Gallus had erected statues in his own honour, and had boastful inscriptions carved on the pyramids of Egypt. He had set up a high column recording that he had advanced with his army beyond the cataracts of the Nile where neither the Roman people nor the Kings of Egypt had previously despatched an army. He said nothing of the pointlessness and expense of this expedition. The cursed corruption of Egypt, distorting reality, had perhaps scattered his wits. Thereafter I resolved that that frightful but necessary country must remain under my direct authority.

Perhaps it was my evident grief over Gallus that touched Livia's heart. At any rate, suddenly, to my great joy, she withdrew her opposition to the marriage of Marcellus and Julia. That was how it seemed to me at the time. There were alas darker reasons.

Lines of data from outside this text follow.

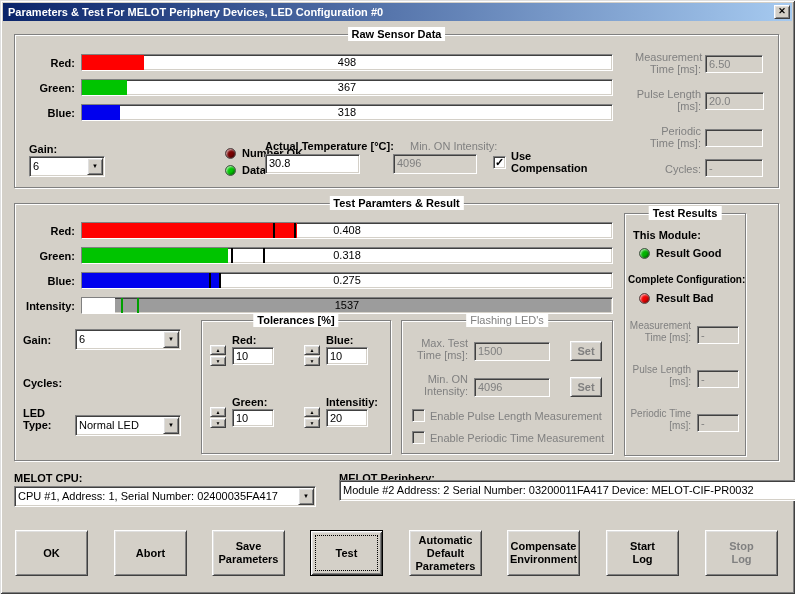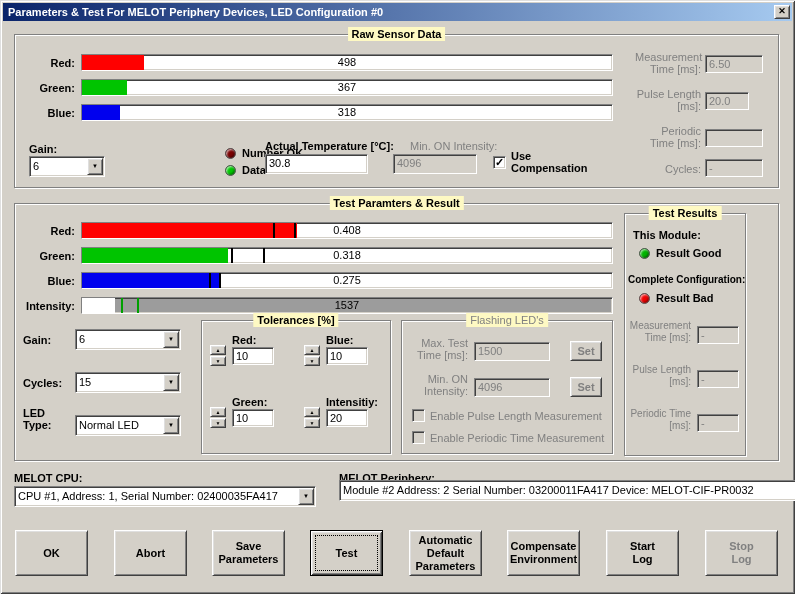"Raw Sensor Data" .legend { background: #fef9c3 -> #ffffff }
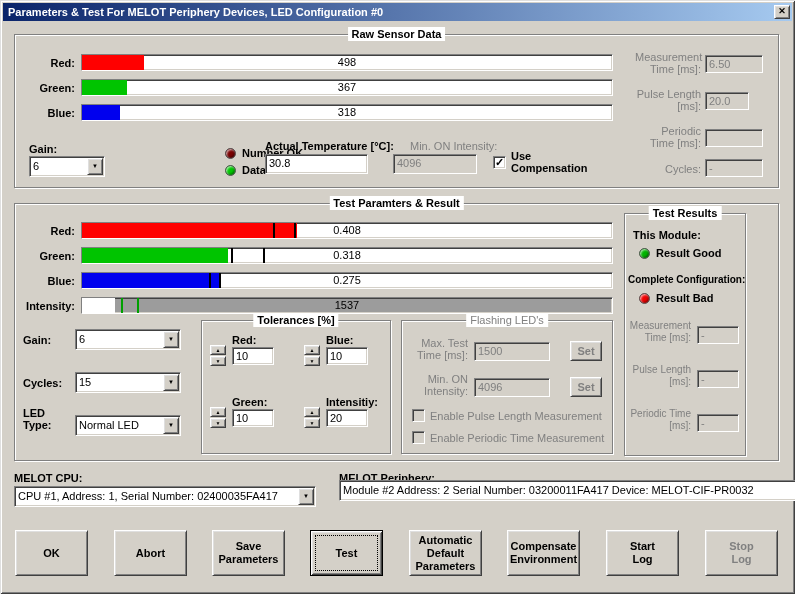"20.0" div.field { width: 44px -> 59px }
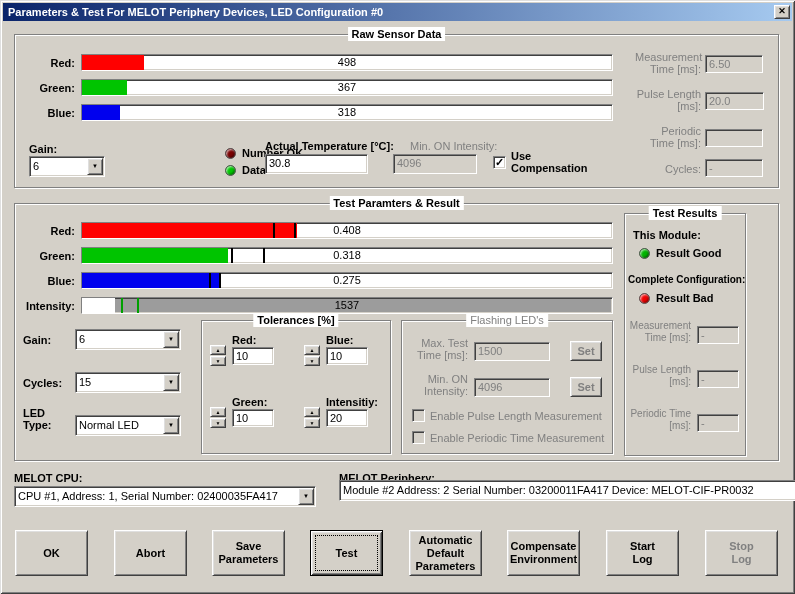"30.8" div.field { width: 103px -> 95px }
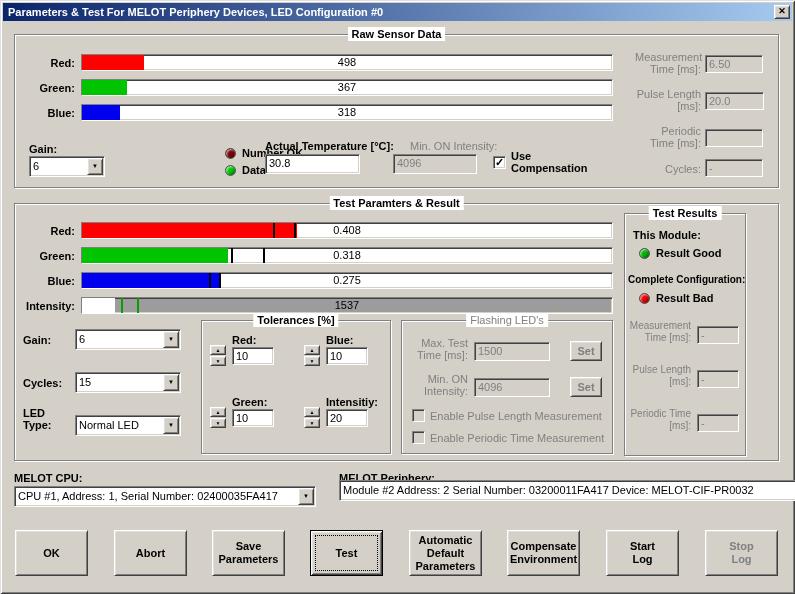"15" div.combo { html: <div> <span>15</span> <span>▼</span> </div> -> none }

How deceptive is one's progress through life. It is as if we travelled on a footpath cut through a gloomy forest. Because we remain on the path and are able to advance, we feel in control of our destiny. But the surrounding forest remains unknown and hostile, and we are ignorant of what dangers lurk only a few feet from the path.

THREE

I fell ill in Spain in the spring of 24, a fever that would not leave me. I had to hand over command of the army there to my legates, C. Antistius Vetus and P. Carisius, sound men who, following my plan of campaign, subdued the rebellious tribes. I therefore ordered the door of the temple of Janus to be closed, in order to show to the city what I had achieved for Rome, and to persuade my enemies of the unrivalled blessings of peace. Meanwhile I took the waters of the Pyrenaean mountains, and began to write a fragment of autobiography, dedicated to Agrippa and Maecenas. It did not proceed far but I was to draw on it later for that book which I wrote for the instruction, and, as I hoped, delight of my sons Gaius and Lucius.

To write their names even pains me. How shall I deal with their lives? Better perhaps to abandon these last mutterings this side of the tomb. Yet I have a duty to the Gods, to Livia, to the shade of Virgil, and finally to my own reputation, to persevere.

A letter has just come from Tiberius assuring me that all is quiet on the Rhine. Old age would be insupportable but for him. If he were to die, in whom could I rest my trust?

Trust . . . the word oppresses me. Owls call hunting from the Aventine; the river stench rises to my nostrils. Slaves, seeing my grey countenance and sour look, slink through the palace in whey-faced fear - as if I would vent my misery and displeasure on them. That I have lived to this! Oh, all may be quiet on the Rhine, I am sure it is, Tiberius would not lie for my comfort, though he knows well how little comfort I have now, in anything
...
oh Varus, give me back my legions! I have sent to Gaul to seek out the little girl who ran by her father's side. I shall entrust her, and her mother, if she lives, to Livia.

Is it some kind of judgement that the Gods have deserted me in old age? I spent sixty years the favourite of Fortune, to be deprived of Fortune in my last days.

Trust
...
life is a hollow gourd without it, trust in family, trust in friends, trust in one's own integrity and the integrity of others . . . trust that one's benevolence will be recognized. Such trust is a mockery; it mocks him who trusts and what he trusts in. It denies the sharp appetites of man.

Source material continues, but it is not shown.